Starting point is 00:44:47 And we built in the ability to replace part of the program using a sort of protected region of code that functions like a bootloader. So we can do, I like dynamic software updating from Earth. Our thinking there was we might want to change what the thing does over the course of its lifetime to vary the workload from one experiment to another or update our... You think about how this would be used in a user model. You want to update the neural network model that you're running or something. You want to send up a new batch of weights and those get plugged into the memory in the right spot. We have the support in our platform, in our satellite bus to do that. That's good because these satellites might be deployed for five years. They might be up there for five years before their orbit decays and they fall into the
Starting point is 00:45:35 atmosphere and they become unusable. I mean, they turn into dust, I guess.
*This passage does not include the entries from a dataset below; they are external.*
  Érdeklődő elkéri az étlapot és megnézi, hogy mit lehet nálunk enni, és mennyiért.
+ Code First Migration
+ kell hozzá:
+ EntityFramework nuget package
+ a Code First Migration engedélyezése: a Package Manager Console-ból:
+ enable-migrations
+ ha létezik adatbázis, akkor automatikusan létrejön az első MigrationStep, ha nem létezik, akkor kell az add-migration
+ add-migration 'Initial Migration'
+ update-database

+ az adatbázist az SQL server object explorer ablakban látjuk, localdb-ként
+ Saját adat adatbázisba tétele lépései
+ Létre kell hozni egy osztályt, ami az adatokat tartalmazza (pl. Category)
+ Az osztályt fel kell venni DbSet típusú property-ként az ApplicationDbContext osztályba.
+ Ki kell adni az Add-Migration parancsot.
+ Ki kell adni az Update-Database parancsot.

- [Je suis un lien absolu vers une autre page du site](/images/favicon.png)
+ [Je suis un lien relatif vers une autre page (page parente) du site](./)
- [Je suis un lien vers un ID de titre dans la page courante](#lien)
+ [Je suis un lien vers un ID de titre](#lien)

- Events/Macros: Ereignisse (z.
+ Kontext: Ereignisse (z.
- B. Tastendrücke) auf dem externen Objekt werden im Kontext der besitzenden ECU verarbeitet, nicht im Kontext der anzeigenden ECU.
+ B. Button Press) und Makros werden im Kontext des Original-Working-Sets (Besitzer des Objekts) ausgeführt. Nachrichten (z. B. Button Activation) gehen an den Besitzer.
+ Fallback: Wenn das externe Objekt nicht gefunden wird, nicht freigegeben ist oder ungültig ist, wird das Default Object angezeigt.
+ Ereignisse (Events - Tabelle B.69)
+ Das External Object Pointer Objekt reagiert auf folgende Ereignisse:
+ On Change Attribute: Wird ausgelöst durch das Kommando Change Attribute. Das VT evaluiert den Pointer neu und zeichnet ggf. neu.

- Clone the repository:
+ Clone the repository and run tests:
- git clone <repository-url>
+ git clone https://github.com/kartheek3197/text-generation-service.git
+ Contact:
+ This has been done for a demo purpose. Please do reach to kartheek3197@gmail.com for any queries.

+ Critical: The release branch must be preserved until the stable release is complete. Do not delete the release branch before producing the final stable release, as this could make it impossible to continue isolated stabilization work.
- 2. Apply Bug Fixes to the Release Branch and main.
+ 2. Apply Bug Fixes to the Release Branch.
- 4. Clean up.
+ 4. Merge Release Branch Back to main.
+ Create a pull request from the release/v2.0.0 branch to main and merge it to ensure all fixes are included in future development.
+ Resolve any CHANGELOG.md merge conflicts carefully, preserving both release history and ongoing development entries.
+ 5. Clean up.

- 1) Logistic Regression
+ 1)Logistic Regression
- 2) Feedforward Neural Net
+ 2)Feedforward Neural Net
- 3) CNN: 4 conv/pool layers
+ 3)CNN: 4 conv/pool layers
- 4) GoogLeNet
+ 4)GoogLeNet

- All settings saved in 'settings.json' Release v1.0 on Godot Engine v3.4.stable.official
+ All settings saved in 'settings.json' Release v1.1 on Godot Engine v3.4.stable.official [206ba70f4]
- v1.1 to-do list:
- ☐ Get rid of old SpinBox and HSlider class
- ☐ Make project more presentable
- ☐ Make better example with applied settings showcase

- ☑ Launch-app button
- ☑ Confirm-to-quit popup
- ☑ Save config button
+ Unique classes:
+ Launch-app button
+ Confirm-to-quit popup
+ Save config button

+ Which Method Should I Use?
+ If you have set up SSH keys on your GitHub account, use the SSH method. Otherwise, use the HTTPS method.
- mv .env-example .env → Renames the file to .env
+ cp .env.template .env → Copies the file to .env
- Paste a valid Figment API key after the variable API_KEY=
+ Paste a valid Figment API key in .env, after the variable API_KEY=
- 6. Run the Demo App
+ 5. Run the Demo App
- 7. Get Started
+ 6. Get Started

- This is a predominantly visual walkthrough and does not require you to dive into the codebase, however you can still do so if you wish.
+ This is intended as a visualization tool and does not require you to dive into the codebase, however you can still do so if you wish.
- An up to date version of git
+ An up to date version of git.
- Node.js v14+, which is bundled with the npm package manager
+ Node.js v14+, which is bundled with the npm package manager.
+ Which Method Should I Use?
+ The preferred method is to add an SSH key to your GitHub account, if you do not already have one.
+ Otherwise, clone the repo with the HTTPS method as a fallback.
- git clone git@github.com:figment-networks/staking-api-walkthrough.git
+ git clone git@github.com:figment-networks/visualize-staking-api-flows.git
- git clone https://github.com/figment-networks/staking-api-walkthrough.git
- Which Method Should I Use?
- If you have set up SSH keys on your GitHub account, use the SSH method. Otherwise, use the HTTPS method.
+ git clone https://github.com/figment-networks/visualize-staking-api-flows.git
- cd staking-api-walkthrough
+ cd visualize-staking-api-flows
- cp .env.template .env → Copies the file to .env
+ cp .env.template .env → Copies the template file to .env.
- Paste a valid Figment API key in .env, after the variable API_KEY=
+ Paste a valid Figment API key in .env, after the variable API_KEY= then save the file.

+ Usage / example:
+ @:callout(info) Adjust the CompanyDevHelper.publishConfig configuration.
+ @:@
But they're up there for a while. And so it's nice to deploy with the ability to do this updating loop. There are things that are a property of being a physically constrained system that can be very difficult to deal with that aren't really related to this, you know, updating the workload, updating the application part of the system. So for example, if you have a bootloader or like a privileged, I don't want to say operating
Starting point is 00:46:02 system because it's not quite an operating system. I don't think there's a good example of one of those for satellites in general yet, although that's an interesting problem too. But the sort of core software that manages all of the devices and lets the different subsystems communicate to one another. If you have bugs in that part of your satellite system, or you have unanticipated conditions that could lead to increased energy consumption, or you have some condition in that part of the code that doesn't deal well with fluctuations and power that you didn't anticipate if any of those lead to a failure a hard stop failure then you can't use your
Starting point is 00:46:39 application updating mechanism because the satellite in a lot of cases won't turn on can't use its radio, can't point its camera, whatever. Whatever subsystem you want to use, you can't use it if there's a problem in that sort of spec core of software that drives the whole thing. So you can do benchtop testing and we did we did a lot of testing. You do a lot of, usually you build out what's called a flat sat which is the satellite all taken apart. And it's all the different boards connected by wires on the benchtop. And you use that to do, it's a very precise prototype. It's exactly the boards that you're going to deploy, but it's just laid out on the table. And so you do a lot of debugging there.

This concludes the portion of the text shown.